DIE ZEIT: Was ist Konservatismus, was Fundamentalismus?

Wendel: Konservative Katholiken, die viele von Breiviks Ansichten teilen, sind deshalb noch keine Fundamentalisten. Aber es gibt durchaus eine fließende Grenze. Mit Furcht vor Freiheit und Pluralität fängt es an, und wenn dann noch ein überzogenes Sendungsbewusstsein ins Spiel kommt, wenn das staatliche Gewaltmonopol nicht mehr anerkannt wird, wenn aus religiösen Überzeugungen direkt politische Forderungen abgeleitet werden – dann wird die Grenze zum Fundamentalismus überschritten. Bei bestimmten traditionalistischen Gruppierungen in der katholischen Kirche gibt es womöglich auch antidemokratische Einstellungen.
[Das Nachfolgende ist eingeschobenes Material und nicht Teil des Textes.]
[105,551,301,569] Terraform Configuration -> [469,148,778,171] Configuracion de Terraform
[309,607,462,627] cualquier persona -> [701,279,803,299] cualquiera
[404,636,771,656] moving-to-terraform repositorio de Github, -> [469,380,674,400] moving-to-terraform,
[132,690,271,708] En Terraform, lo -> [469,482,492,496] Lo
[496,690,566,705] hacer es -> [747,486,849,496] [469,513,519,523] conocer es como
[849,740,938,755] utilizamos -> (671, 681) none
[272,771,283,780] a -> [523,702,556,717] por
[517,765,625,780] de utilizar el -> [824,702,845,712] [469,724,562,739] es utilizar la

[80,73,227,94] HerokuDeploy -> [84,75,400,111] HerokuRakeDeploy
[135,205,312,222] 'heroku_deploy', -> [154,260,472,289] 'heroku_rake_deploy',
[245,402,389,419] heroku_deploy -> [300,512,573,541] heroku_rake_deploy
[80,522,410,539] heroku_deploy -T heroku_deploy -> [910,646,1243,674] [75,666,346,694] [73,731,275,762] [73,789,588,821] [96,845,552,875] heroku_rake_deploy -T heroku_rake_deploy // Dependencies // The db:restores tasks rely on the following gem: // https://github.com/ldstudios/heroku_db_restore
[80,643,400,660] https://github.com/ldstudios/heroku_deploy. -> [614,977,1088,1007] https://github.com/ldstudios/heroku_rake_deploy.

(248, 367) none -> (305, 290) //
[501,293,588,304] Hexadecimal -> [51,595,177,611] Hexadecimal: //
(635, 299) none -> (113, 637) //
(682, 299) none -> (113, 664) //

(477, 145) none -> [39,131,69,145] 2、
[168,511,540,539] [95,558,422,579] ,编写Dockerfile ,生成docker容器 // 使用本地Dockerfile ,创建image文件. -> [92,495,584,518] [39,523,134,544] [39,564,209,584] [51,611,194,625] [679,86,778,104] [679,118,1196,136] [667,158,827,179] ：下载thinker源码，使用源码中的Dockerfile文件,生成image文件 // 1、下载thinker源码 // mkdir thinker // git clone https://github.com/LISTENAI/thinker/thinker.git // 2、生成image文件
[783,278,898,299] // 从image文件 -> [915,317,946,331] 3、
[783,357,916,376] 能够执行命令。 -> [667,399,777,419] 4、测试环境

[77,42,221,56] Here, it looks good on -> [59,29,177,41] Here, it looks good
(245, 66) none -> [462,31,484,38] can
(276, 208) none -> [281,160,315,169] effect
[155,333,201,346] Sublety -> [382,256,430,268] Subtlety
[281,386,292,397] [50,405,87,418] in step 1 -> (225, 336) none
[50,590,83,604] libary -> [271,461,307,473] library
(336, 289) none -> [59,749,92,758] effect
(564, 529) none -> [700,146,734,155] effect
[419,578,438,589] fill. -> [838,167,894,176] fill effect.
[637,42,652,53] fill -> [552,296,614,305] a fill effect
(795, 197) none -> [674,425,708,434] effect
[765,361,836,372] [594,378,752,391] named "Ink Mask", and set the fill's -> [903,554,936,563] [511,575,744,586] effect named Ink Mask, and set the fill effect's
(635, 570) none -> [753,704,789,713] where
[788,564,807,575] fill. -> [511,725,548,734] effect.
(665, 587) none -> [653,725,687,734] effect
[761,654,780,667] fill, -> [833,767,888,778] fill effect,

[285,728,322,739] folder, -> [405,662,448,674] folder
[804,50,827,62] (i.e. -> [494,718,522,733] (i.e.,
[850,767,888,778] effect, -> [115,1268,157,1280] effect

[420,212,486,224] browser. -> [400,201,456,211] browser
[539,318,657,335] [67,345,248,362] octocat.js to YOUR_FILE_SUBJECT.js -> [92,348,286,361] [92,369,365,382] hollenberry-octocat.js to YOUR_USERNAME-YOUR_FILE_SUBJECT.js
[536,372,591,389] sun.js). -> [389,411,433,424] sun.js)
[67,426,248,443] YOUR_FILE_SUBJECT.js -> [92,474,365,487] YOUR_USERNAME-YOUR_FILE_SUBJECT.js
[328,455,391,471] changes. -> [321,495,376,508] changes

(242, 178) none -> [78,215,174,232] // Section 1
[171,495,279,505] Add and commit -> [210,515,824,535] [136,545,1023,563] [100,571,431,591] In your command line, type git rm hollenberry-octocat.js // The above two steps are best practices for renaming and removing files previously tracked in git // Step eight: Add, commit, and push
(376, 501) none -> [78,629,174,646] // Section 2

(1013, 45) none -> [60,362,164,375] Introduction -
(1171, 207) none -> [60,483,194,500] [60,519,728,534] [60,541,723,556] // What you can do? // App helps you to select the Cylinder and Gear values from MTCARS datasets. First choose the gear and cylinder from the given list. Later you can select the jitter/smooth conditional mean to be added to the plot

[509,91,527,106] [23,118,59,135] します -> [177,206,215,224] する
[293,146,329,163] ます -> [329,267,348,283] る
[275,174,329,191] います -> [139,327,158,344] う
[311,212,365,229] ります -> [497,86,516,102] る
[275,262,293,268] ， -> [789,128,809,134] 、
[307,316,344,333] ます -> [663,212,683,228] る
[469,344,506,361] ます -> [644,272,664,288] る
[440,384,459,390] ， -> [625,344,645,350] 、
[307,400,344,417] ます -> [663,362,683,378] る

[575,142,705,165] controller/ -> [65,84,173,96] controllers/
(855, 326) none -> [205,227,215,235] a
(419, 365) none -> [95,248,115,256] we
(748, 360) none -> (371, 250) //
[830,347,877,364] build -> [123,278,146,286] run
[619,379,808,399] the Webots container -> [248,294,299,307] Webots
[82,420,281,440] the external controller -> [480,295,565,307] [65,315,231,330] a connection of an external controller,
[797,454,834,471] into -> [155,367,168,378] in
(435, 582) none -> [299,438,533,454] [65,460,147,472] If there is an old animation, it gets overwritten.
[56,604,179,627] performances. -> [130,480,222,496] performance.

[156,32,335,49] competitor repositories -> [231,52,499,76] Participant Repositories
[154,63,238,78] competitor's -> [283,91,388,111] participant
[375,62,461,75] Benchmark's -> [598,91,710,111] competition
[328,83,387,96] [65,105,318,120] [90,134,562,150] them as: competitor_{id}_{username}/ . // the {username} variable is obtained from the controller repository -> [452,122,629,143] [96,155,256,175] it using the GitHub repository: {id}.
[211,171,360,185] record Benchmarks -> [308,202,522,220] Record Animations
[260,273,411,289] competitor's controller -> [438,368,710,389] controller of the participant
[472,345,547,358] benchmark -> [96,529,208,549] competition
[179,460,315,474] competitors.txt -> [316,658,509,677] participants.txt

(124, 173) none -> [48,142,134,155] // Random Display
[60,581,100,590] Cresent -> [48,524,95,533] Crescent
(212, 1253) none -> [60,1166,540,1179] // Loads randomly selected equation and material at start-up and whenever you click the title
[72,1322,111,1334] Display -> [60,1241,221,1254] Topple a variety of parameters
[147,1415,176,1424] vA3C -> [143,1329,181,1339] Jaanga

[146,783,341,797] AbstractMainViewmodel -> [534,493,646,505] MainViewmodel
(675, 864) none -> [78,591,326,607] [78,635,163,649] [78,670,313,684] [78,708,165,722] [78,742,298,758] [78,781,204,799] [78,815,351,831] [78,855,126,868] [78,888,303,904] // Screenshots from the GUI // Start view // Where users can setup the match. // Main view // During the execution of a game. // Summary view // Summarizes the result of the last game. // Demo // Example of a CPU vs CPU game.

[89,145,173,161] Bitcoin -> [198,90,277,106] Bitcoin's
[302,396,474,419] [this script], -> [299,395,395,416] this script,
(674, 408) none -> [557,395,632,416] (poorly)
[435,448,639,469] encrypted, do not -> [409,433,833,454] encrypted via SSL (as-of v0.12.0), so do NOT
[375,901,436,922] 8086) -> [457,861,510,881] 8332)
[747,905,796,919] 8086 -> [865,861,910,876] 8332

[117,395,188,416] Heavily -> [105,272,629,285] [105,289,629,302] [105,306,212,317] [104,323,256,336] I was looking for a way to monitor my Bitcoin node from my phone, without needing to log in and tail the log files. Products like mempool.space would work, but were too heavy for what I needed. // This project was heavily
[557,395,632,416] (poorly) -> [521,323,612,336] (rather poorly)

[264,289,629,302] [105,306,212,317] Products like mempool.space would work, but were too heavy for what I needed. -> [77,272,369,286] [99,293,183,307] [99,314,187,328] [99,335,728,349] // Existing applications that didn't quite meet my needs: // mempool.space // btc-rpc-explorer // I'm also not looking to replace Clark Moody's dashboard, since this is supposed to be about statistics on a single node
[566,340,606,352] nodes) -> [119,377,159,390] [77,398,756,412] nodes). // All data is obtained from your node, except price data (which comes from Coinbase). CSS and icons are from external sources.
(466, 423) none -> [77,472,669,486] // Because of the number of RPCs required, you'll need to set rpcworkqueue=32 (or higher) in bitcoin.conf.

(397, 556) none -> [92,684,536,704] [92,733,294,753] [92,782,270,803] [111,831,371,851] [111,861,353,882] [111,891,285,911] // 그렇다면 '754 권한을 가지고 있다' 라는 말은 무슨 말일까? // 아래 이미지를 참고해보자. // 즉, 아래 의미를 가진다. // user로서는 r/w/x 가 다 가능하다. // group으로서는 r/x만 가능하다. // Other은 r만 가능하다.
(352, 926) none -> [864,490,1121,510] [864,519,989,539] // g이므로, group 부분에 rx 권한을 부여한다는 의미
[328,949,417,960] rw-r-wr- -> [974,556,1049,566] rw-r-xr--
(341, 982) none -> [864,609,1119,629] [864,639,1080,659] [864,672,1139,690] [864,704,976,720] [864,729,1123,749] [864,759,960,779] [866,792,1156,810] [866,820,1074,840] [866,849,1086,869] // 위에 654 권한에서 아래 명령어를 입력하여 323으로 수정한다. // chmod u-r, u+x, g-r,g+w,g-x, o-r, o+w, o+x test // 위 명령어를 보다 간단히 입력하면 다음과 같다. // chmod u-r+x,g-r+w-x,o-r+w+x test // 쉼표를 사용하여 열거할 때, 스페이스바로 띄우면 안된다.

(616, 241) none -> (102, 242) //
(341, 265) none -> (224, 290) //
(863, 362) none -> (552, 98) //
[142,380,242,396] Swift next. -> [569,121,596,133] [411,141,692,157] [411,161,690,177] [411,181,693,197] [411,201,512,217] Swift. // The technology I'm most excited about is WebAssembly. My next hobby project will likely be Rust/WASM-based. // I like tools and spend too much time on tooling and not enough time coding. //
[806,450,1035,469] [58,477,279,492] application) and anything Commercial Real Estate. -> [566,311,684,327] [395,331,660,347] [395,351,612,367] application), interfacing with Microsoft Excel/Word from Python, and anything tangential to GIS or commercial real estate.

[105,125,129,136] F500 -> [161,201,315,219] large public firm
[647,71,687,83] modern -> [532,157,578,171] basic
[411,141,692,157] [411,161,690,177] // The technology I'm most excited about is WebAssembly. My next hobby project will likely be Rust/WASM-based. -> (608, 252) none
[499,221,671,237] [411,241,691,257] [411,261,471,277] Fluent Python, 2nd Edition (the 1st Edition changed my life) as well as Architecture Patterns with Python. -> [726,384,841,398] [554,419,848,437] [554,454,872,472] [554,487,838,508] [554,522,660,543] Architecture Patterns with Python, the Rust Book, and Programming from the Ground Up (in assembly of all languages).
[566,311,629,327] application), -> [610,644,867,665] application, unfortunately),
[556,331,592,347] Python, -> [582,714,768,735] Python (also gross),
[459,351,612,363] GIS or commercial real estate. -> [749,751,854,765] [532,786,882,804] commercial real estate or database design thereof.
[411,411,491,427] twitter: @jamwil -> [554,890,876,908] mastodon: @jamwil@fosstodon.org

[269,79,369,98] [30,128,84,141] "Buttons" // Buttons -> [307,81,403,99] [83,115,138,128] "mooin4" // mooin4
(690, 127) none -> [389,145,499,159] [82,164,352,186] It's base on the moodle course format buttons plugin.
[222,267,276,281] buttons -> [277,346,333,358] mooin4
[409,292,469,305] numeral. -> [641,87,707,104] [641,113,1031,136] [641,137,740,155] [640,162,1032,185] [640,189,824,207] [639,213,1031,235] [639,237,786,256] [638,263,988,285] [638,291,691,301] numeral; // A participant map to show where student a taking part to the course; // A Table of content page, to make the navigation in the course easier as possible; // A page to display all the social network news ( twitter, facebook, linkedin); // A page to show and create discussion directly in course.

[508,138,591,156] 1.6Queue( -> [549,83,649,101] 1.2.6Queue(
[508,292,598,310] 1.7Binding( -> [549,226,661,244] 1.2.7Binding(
Sollte hier ein Gewaltpotenzial entstehen, muss der Staat seine Schutzfunktion erfüllen. Das sind dann keine rein innerkirchlichen Angelegenheiten mehr.

DIE ZEIT: Ist der Papst ein Fundamentalist?

Wendel: Nein! Er ist kein Fundamentalist, er ist ein sehr konservativer Katholik mit Positionen in Kirchenverständnis und Morallehre, die ich kritisiere. Aber er ist immer noch Joseph Ratzinger, der das Zweite Vatikanum maßgeblich beeinflusst hat.

DIE ZEIT: Sie selbst gehören zu den Modernisierern innerhalb Ihrer Kirche und haben 2011 das Reformpapier der deutschen katholischen Theologen mit initiiert. Der Attentäter inszeniert sich als Gralshüter eines rein christlichen Europa. Hat es je existiert?

Wendel: Nur als Mythos. Breivik braucht für seine aggressive Identitätspolitik eine große europäische Metaerzählung. Um die zu entlarven, muss man nur an das von ihm in Anspruch genommene Mittelalter erinnern: Die Scholastik wäre undenkbar ohne islamische Philosophen und Theologen, die den vergessenen Aristoteles zurück in den Westen brachten. Oder das Wissen der Mauren, das sich von Andalusien aus verbreitete. Übrigens gab es im Mittelalter auch christliche »interreligiöse« Schriften, zum Beispiel von Nikolaus Cusanus und Petrus Abaelardus. Christliche Theologie war nie nur monolithisch und auf sich selbst bezogen.